### What you have to do
Every line with "shipping" in it must be copied from the data.

(Version difference data)
----------------------------------------
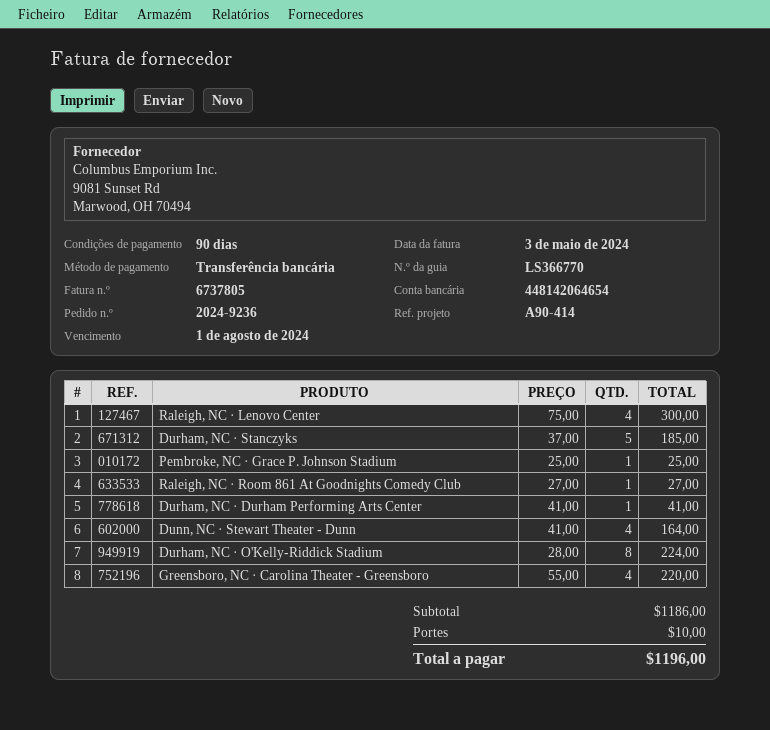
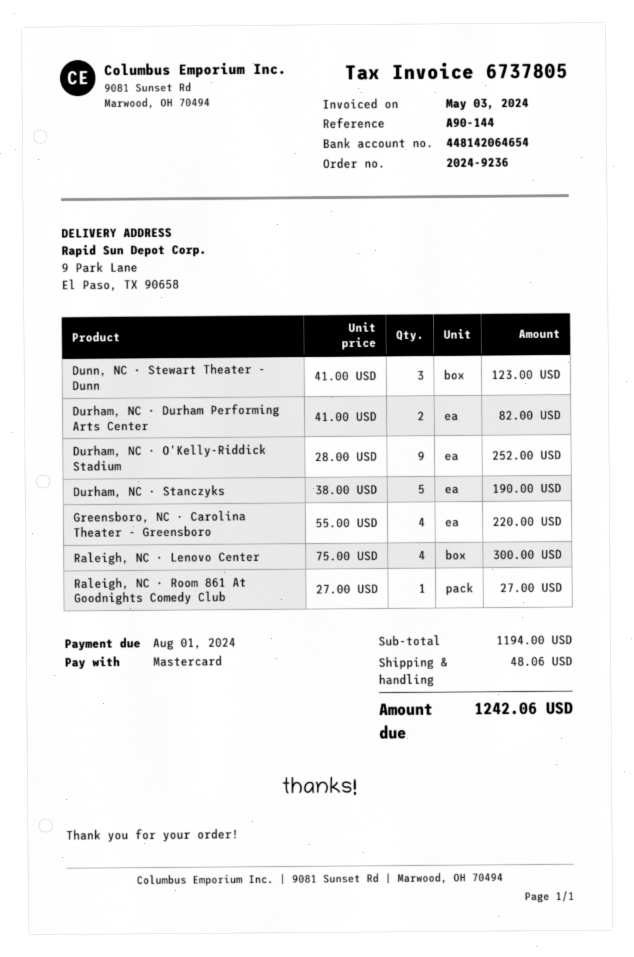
reference: A90-414 -> A90-144
payment method: bank transfer -> Mastercard
Durham, NC · Stanczyks: 5 x 37.00 = 185.00 -> 5 x 38.00 = 190.00
Pembroke, NC · Grace P. Johnson Stadium: 1 x 25.00 = 25.00 -> none
Durham, NC · Durham Performing Arts Center: 1 x 41.00 = 41.00 -> 2 x 41.00 = 82.00
Dunn, NC · Stewart Theater - Dunn: 4 x 41.00 = 164.00 -> 3 x 41.00 = 123.00
Durham, NC · O'Kelly-Riddick Stadium: 8 x 28.00 = 224.00 -> 9 x 28.00 = 252.00
subtotal: 1186.00 -> 1194.00
shipping: 10.00 -> 48.06
total: 1196.00 -> 1242.06

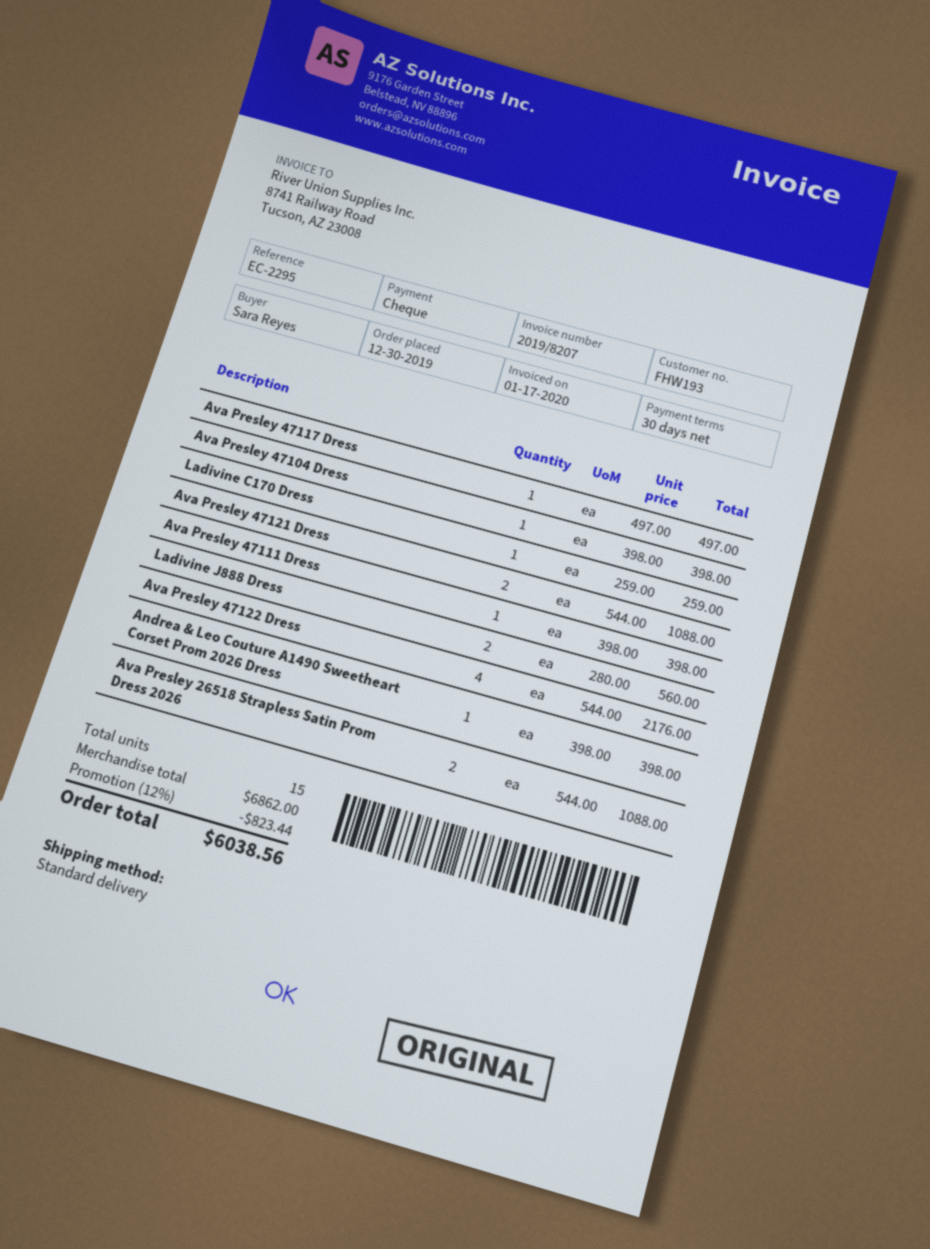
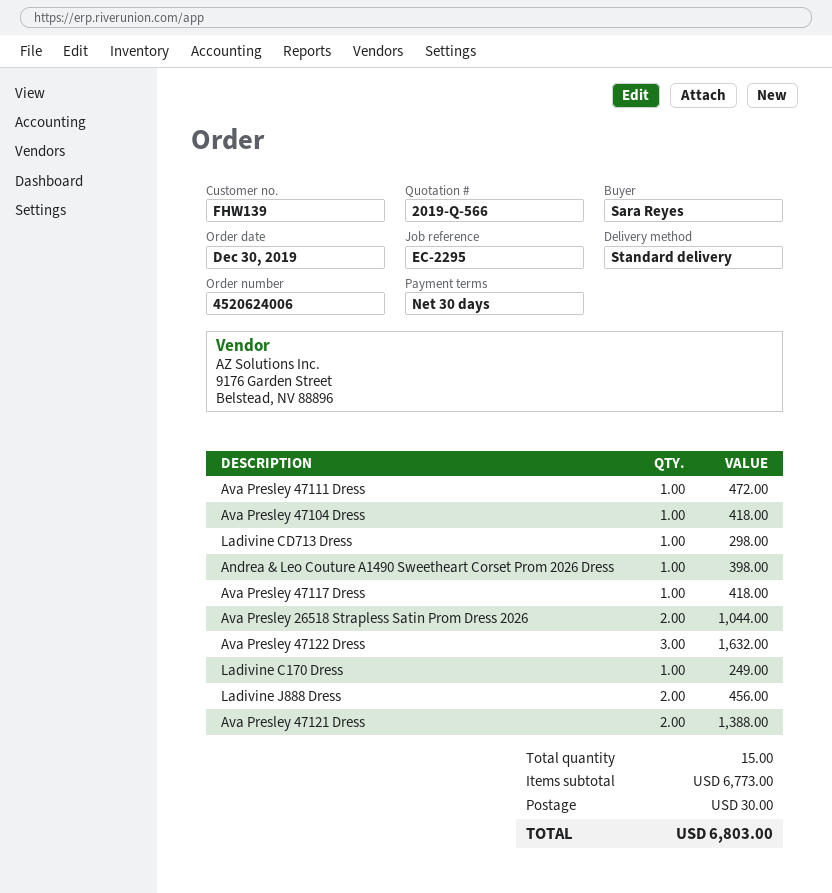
customer number: FHW193 -> FHW139
Ava Presley 47117 Dress: 1 for 497.00 -> 1 for 418.00
Ava Presley 47104 Dress: 1 for 398.00 -> 1 for 418.00
Ladivine C170 Dress: 1 for 259.00 -> 1 for 249.00
Ava Presley 47121 Dress: 2 for 1088.00 -> 2 for 1388.00
Ava Presley 47111 Dress: 1 for 398.00 -> 1 for 472.00
Ladivine J888 Dress: 2 for 560.00 -> 2 for 456.00
Ava Presley 47122 Dress: 4 for 2176.00 -> 3 for 1632.00
Ava Presley 26518 Strapless Satin Prom Dress 2026: 2 for 1088.00 -> 2 for 1044.00
Ladivine CD713 Dress: none -> 1 for 298.00
subtotal: 6862.00 -> 6773.00
discount: 12% = 823.44 -> none
shipping: none -> 30.00
total: 6038.56 -> 6803.00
----------------------------------------
### Response area
shipping: 10.00 -> 48.06
shipping: none -> 30.00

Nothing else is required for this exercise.